Assigning formal lab reports wasn’t benefitting my students nearly as much as I had assumed it would. Labs had gone from being a learning experience that allowed students to engage with the content in a hands-on way and strengthen their analytical skills to becoming a performative task of writing up their findings “exactly how I wanted to hear it”. They were so worried about getting the formal lab report right that they didn’t really care about learning anything from the actual lab.
By ditching formal lab reports, the pressure was OFF. My students started to see labs as a learning experience. It wasn’t about getting the right data or writing up that data perfectly. It was about LEARNING how to THINK like a scientist.
What I do instead of Formal Lab Reports

My students still do labs. They still write hypotheses, create graphic representations of their data, analyze their findings, and deduce conclusions. We just do them informally. They do not neatly write out every lab in its entirety. They do not type up every lab into a formal report. They DO walk through creating graphs and analyzing data in EVERY SINGLE LAB, though.
Sometimes I collect the labs, and sometimes I don’t. We just swap with a peer and discuss instead. When I DO collect labs, I choose just a section or two to grade (you can read more about that here) so that I can give a lot of feedback on just one section at a time (and still grade this faster than I could grade a stack of formal lab reports!)
I would much rather put the focus on the THINKING skills I want them to develop rather than the WRITING skills. I cannot tell you how much making this change transformed the culture of lab days in my classroom. The pressure was OFF of students to write down all the things and to get the “right answers” and I found my students really cared more about DOING the lab and considering whether or not their data made sense.
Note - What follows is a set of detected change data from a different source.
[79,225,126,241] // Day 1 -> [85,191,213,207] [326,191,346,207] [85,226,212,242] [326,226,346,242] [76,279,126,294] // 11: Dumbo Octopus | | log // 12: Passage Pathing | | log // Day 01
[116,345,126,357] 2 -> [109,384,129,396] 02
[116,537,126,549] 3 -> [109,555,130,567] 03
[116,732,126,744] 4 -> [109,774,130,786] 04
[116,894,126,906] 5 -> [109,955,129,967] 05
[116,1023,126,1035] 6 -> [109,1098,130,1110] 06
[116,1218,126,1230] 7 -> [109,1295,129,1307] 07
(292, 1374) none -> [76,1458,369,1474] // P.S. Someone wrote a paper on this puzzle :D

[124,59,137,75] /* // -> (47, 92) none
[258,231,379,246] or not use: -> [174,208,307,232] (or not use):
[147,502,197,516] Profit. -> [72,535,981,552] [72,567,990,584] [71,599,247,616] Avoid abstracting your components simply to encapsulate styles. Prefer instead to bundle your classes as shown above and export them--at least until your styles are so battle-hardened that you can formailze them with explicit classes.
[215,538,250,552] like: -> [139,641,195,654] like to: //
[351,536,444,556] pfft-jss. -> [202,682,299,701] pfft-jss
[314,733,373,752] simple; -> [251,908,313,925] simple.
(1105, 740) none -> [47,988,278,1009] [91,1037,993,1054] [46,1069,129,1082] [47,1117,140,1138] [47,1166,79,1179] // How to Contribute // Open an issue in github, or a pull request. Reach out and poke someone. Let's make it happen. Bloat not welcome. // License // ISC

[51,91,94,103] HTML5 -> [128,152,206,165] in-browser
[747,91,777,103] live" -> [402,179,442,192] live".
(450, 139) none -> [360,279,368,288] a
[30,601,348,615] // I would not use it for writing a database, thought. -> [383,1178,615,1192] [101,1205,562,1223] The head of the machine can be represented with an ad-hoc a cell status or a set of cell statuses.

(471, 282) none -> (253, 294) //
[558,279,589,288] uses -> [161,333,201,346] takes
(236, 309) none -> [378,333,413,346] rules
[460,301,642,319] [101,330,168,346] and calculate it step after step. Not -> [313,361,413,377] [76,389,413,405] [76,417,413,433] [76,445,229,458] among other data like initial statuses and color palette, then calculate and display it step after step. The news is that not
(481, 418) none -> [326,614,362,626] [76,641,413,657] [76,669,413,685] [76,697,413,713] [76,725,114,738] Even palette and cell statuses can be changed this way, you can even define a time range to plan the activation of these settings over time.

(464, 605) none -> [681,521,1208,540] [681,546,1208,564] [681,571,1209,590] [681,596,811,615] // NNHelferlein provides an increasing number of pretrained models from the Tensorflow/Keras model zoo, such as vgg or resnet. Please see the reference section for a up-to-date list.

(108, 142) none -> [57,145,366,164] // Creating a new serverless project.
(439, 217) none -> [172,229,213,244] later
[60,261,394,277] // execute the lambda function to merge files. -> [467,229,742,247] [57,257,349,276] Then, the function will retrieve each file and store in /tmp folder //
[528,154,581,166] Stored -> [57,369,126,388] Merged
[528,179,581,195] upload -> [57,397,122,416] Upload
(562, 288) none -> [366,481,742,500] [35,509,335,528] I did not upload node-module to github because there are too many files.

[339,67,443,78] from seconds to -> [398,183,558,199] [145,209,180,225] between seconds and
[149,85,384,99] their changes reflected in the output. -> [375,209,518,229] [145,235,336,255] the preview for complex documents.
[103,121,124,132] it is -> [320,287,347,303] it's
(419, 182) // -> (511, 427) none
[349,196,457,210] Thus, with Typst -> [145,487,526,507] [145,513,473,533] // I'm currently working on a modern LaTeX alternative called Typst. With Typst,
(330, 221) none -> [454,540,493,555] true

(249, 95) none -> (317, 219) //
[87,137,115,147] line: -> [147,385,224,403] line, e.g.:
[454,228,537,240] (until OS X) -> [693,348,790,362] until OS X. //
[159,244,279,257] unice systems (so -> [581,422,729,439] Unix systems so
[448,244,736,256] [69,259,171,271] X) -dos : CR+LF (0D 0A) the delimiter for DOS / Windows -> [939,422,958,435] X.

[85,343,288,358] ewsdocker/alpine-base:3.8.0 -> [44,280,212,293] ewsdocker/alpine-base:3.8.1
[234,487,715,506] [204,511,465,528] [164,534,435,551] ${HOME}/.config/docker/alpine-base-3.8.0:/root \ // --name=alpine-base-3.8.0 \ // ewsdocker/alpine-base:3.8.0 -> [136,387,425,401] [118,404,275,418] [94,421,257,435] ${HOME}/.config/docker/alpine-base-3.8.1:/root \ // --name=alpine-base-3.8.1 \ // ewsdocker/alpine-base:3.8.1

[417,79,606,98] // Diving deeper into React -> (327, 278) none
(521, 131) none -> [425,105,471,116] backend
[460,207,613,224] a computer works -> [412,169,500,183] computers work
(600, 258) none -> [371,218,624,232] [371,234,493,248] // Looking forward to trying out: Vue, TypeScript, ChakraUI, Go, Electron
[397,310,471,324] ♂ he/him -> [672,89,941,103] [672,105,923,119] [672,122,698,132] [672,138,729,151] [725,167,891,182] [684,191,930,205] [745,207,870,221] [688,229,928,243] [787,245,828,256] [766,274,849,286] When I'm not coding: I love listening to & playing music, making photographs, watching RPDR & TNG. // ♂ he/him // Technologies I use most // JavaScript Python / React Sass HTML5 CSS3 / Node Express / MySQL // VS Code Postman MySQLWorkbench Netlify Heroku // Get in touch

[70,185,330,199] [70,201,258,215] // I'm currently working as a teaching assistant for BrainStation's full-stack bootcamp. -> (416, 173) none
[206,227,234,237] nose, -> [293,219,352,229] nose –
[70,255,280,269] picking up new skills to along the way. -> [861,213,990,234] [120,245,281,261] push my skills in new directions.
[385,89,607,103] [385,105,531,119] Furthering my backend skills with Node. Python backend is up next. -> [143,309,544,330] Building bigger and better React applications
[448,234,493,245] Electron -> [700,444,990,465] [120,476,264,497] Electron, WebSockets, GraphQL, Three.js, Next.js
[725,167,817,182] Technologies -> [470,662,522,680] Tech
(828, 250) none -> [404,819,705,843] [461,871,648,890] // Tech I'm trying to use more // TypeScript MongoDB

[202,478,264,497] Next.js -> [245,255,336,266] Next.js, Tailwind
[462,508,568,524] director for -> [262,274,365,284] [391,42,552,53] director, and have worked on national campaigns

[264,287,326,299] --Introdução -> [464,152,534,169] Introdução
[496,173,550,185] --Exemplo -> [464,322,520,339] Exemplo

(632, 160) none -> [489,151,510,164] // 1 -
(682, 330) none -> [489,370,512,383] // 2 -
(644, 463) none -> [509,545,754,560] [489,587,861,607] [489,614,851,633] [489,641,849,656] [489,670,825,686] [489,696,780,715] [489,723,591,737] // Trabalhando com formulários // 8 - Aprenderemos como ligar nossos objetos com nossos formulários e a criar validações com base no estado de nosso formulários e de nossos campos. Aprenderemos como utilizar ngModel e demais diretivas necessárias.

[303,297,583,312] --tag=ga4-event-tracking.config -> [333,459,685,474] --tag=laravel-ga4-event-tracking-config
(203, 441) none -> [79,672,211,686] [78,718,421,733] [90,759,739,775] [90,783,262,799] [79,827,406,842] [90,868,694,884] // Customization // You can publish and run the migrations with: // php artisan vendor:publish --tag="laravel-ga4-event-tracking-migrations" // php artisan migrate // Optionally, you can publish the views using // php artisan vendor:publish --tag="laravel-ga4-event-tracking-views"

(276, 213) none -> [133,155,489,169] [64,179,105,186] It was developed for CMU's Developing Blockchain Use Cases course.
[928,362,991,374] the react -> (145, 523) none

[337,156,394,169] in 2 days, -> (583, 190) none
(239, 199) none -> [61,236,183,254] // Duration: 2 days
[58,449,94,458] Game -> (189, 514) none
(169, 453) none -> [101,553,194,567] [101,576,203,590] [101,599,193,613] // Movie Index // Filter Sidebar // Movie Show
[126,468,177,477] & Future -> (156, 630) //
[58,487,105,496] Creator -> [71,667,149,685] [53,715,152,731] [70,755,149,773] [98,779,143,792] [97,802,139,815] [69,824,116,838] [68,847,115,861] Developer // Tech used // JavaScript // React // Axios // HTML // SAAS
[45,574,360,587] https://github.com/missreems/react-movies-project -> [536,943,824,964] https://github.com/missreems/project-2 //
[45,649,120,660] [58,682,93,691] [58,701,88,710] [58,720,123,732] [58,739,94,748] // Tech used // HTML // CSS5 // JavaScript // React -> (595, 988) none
I also utilize a LOT of strategies to engage my students in my science classes other than labs. You can read more about how I engage my students without exhausting myself here.
Are there benefits to writing formal lab reports? ABSOLUTELY. But when I really assessed this practice in my classroom, I found that the benefits of ditching formal lab reports far outweighed the costs of keeping them – both for me and my students.
One last thing I want to note – your reasons for doing formal lab reports may be entirely different from mine. You may actually have more valid reasons for doing them – and that is WONDERFUL!! I am just sharing this because for me PERSONALLY, I didn’t have great reasons for doing them and thus it had just become something I felt like I *had* to do rather than something I had intentionally chosen to do to benefit my students. And letting go of that pressure changed everything for me, and them.
I hope if you get ANYTHING from this post it is that you feel encouraged to make changes in your classroom that are best for you AND your students – and ditching formal lab reports was one of those changes for me!